((

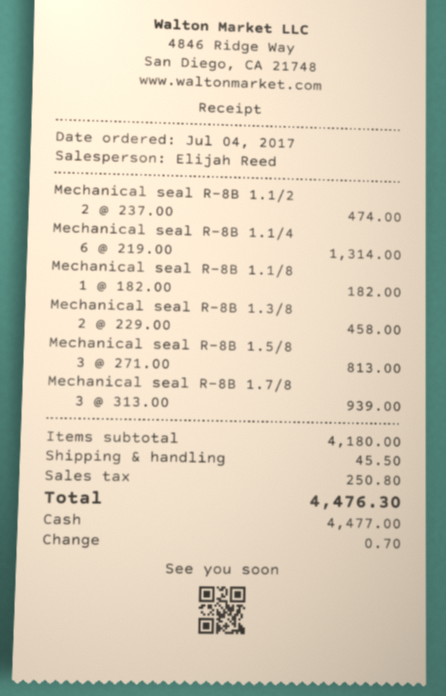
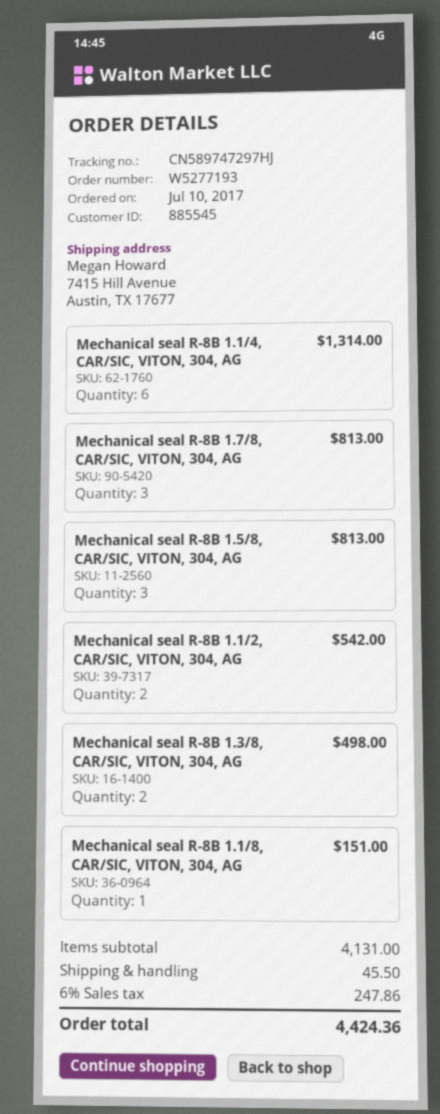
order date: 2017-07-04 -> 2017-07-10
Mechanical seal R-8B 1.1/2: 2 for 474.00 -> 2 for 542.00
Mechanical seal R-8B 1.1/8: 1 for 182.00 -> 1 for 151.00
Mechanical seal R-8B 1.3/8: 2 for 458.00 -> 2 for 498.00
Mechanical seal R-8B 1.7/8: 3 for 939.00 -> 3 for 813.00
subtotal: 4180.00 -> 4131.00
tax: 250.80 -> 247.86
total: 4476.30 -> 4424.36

))

→ What you need to do:
Return the whole listing word for word, minus its pictures.

→ Exercise response:
order date: 2017-07-04 -> 2017-07-10
Mechanical seal R-8B 1.1/2: 2 for 474.00 -> 2 for 542.00
Mechanical seal R-8B 1.1/8: 1 for 182.00 -> 1 for 151.00
Mechanical seal R-8B 1.3/8: 2 for 458.00 -> 2 for 498.00
Mechanical seal R-8B 1.7/8: 3 for 939.00 -> 3 for 813.00
subtotal: 4180.00 -> 4131.00
tax: 250.80 -> 247.86
total: 4476.30 -> 4424.36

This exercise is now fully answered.